## Prompt
Go through the data and copy every line exactly, but not the images.

## Data to use
↓

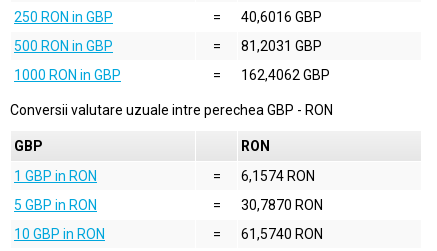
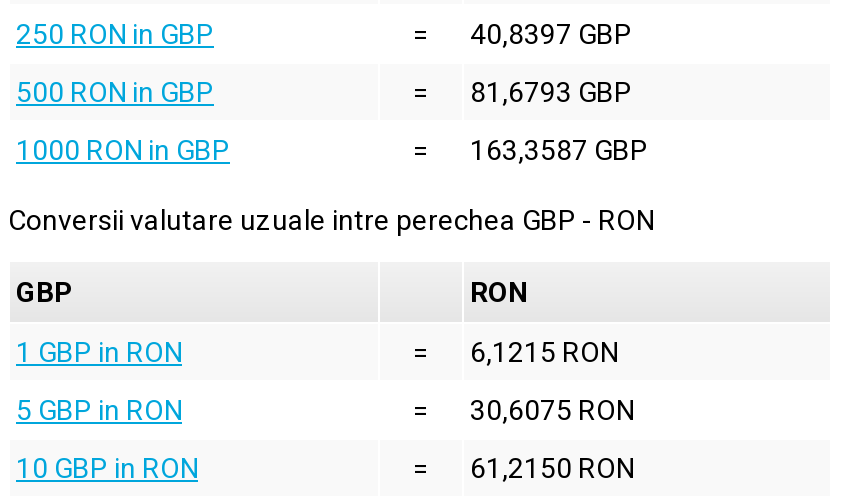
- 40,6016 GBP
+ 40,8397 GBP

- 81,2031 GBP
+ 81,6793 GBP

- 162,4062 GBP
+ 163,3587 GBP

- 6,1574 RON
+ 6,1215 RON

- 30,7870 RON
+ 30,6075 RON

- 61,5740 RON
+ 61,2150 RON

↑

## Result of the exercise
- 40,6016 GBP
+ 40,8397 GBP

- 81,2031 GBP
+ 81,6793 GBP

- 162,4062 GBP
+ 163,3587 GBP

- 6,1574 RON
+ 6,1215 RON

- 30,7870 RON
+ 30,6075 RON

- 61,5740 RON
+ 61,2150 RON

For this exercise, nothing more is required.